Keeping time and an open mind.

Apr 19, 2010 4:42pm

fuck well i have nothing to do, i already finished the 2 books that i checked out on friday. “it’s like you lost a friend, huh?” THE FUCK, TOO MUCH TUMBLR, GIRL. hahahaha. anyway, my sister had an audition yesterday or whatever and the girl in front of me looked like ashley and her bf i guess kinda looked like kendall [ashley’s bf] im not really sure how he looks like but i know he’s flip. but yea, i was hoping it wasnt ash cause the audition sucked and i was laughing the whole time.
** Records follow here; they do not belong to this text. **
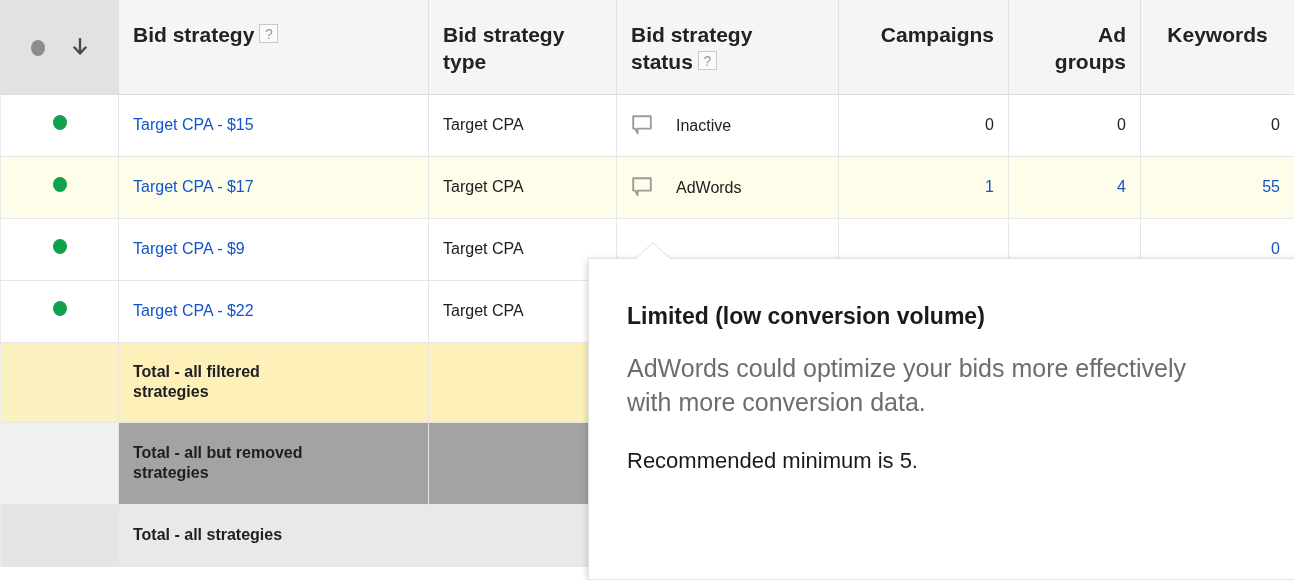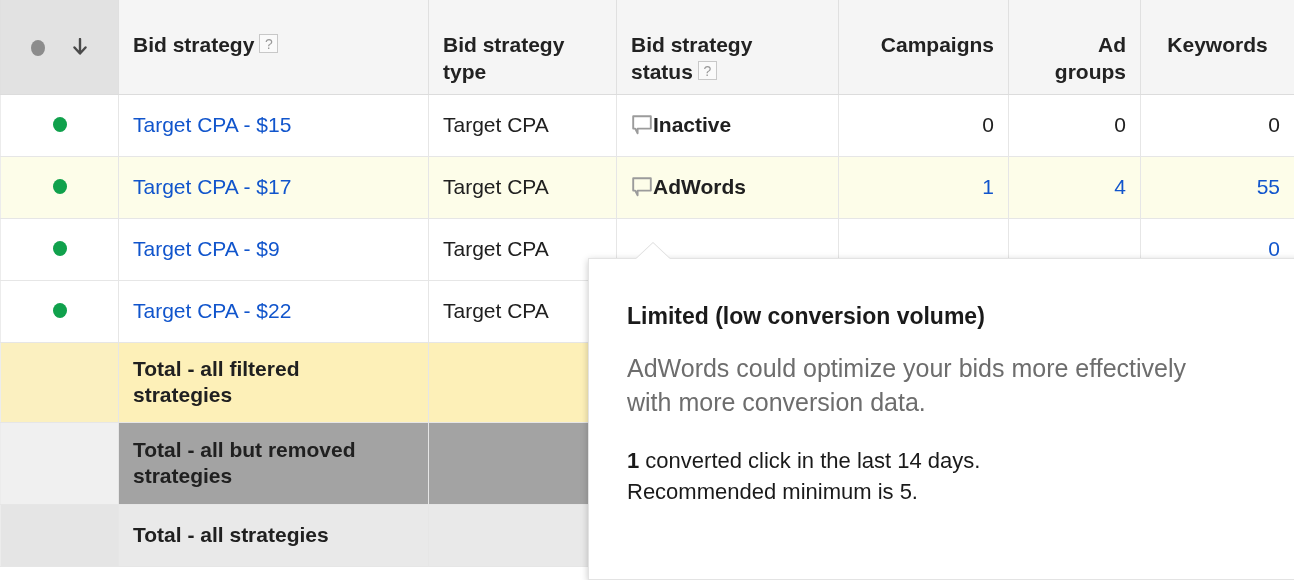--- a/index.html
+++ b/index.html
@@ -39,21 +39,21 @@
 
   
   thead th {
     background: #f5f5f5;
     border-right: 1px solid #e0e0e0;
     border-bottom: 1px solid #dcdcdc;
     font-weight: bold;
     font-size: 21px;
     color: #222;
     vertical-align: top;
-    padding: 32px 14px 0 14px;
+    padding: 22px 14px 0 14px;
     height: 94px;
     box-sizing: border-box;
     text-align: left;
     line-height: 1.28;
   }
   thead th.num { text-align: right; }
   thead th.hdr-status {
     background: #e2e2e2;
     border-left: 1px solid #e0e0e0;
     text-align: center;
@@ -92,21 +92,21 @@
     box-sizing: border-box;
   }
   .hdr-label { white-space: pre-line; }
 
   
   tbody td {
     border-right: 1px solid #e6e6e6;
     border-bottom: 1px solid #e6e6e6;
     padding: 0 14px;
     height: 62px;
-    font-size: 21px;
+    font-size: 16px;
     vertical-align: middle;
     box-sizing: border-box;
     line-height: 1.25;
   }
   tbody td.num { text-align: right; }
   tbody td.cell-status {
     border-left: 1px solid #ececec;
     text-align: center;
     padding: 0;
   }
@@ -130,23 +130,22 @@
   }
   a.link, .link {
     color: #1155cc;
     text-decoration: none;
     cursor: pointer;
   }
   .num .link { color: #1155cc; }
 
   .status-cell-inner {
     display: flex;
-    align-items: center;
-    gap: 0;
-    font-weight: bold;
+    align-items: flex-end;
+    gap: 23px;
   }
   .bubble-icon { display: inline-block; line-height: 0; flex: 0 0 auto; }
 
   .total-label { white-space: pre-line; }
 
   
   .tooltip {
     position: absolute;
     left: 588px;
     top: 258px;
@@ -329,18 +328,17 @@
           <td class="num"><span class="">2</span></td>
         </tr>
       </tbody>
   </table>
 
   <div class="tooltip">
     <div class="tooltip-arrow"></div>
     <div class="tt-title">Limited (low conversion volume)</div>
     <div class="tt-desc">AdWords could optimize your bids more effectively with more conversion data.</div>
     <div class="tt-stats" id="tt-stats">
-        <div><b>1</b><span> converted click in the last 14 days.</span></div>
         <div><span>Recommended minimum is 5.</span></div>
       </div>
   </div>
 
 </div>
 
 </body></html>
well things have been sucking ever since me and you broke it off, well i broke it off. i didnt bullshit you, but you didnt really believe me. even though, it’s sucking right now, i know it’s for the best cause the truth is, you dont deserve me. i gave you my fucking best, i was never fucked up to you or mean to you when we fought. i was always the one who said sorry even if it wasnt my fault. you had me at my BESTEST but it was whatever to you. you never showed you cared, you never randomly texted me once saying “i miss you”. your never positive when it came to yourself, and when i thought, before you can love someone, you have to learn how to love yourself first. i guess. i havent wrote on this shit for a long time so now i am.